◆ **About this task**
Look below for the line that contains "- Hybrid Data", then copy it and each following line exactly, through and including the line that contains "platform) cookie-based authentication".

[Extracted entries — start]

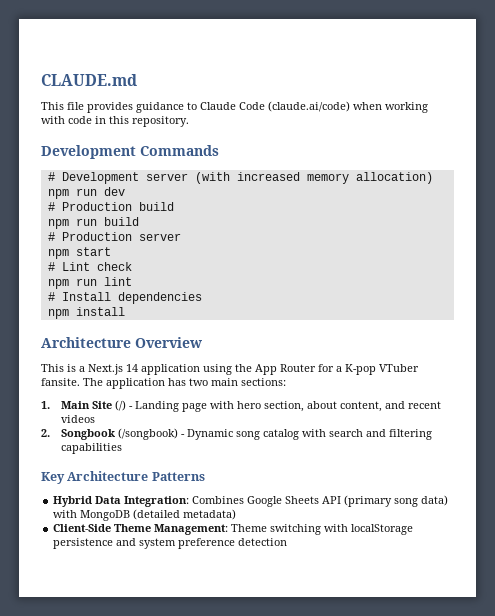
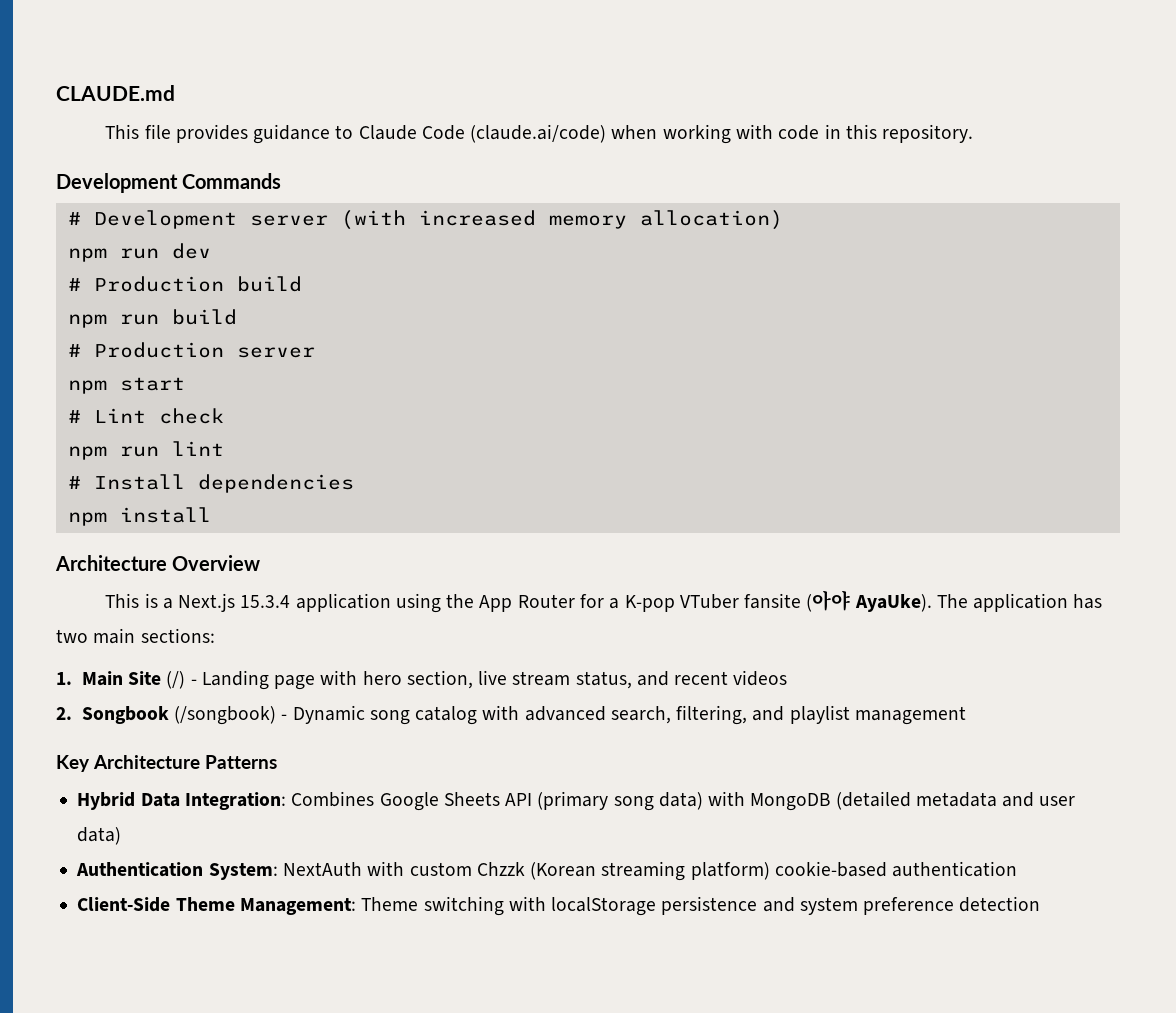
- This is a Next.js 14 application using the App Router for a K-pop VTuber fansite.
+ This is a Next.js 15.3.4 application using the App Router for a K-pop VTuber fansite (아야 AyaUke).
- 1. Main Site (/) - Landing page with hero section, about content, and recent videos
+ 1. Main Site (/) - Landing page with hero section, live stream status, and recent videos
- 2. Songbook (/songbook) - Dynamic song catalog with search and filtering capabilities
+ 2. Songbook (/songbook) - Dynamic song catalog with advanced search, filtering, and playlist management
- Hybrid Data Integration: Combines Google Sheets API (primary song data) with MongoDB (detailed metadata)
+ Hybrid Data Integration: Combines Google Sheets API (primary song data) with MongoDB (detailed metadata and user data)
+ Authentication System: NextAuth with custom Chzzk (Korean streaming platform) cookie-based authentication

[Extracted entries — finish]
[Extracted entries — start]

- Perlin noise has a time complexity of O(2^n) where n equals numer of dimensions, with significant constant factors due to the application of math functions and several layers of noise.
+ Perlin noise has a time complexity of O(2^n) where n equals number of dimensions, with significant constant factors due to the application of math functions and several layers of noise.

[Extracted entries — finish]

◆ **Solution to this problem**
- Hybrid Data Integration: Combines Google Sheets API (primary song data) with MongoDB (detailed metadata)
+ Hybrid Data Integration: Combines Google Sheets API (primary song data) with MongoDB (detailed metadata and user data)
+ Authentication System: NextAuth with custom Chzzk (Korean streaming platform) cookie-based authentication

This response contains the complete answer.